◆ **Work order**:
All the entries need to be quoted exactly, apart from the pictures, which you should drop.

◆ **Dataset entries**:
◆ ◆ ◆ ◆

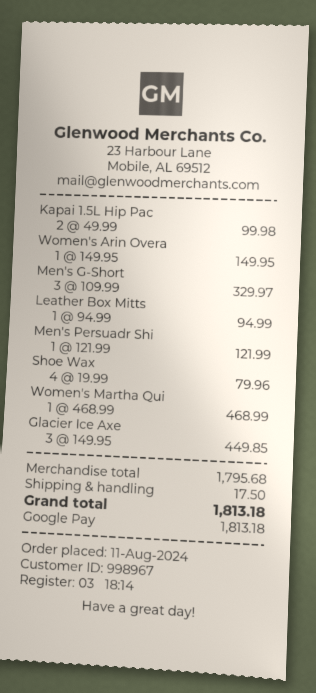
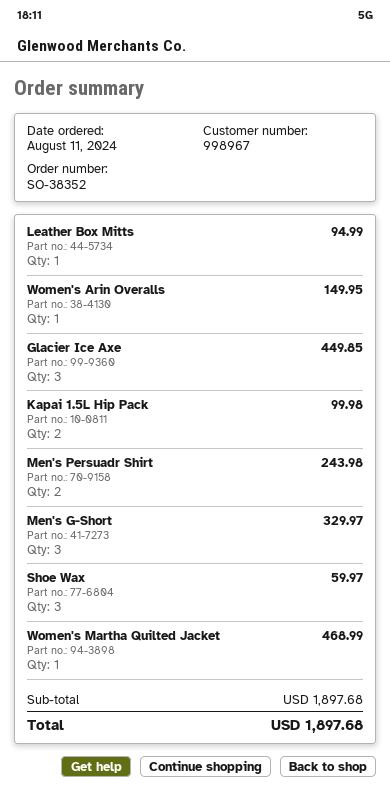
Men's Persuadr Shi: 1 for 121.99 -> 2 for 243.98
Shoe Wax: 4 for 79.96 -> 3 for 59.97
subtotal: 1795.68 -> 1897.68
shipping: 17.50 -> none
total: 1813.18 -> 1897.68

◆ ◆ ◆ ◆

◆ **Exercise answer**:
Men's Persuadr Shi: 1 for 121.99 -> 2 for 243.98
Shoe Wax: 4 for 79.96 -> 3 for 59.97
subtotal: 1795.68 -> 1897.68
shipping: 17.50 -> none
total: 1813.18 -> 1897.68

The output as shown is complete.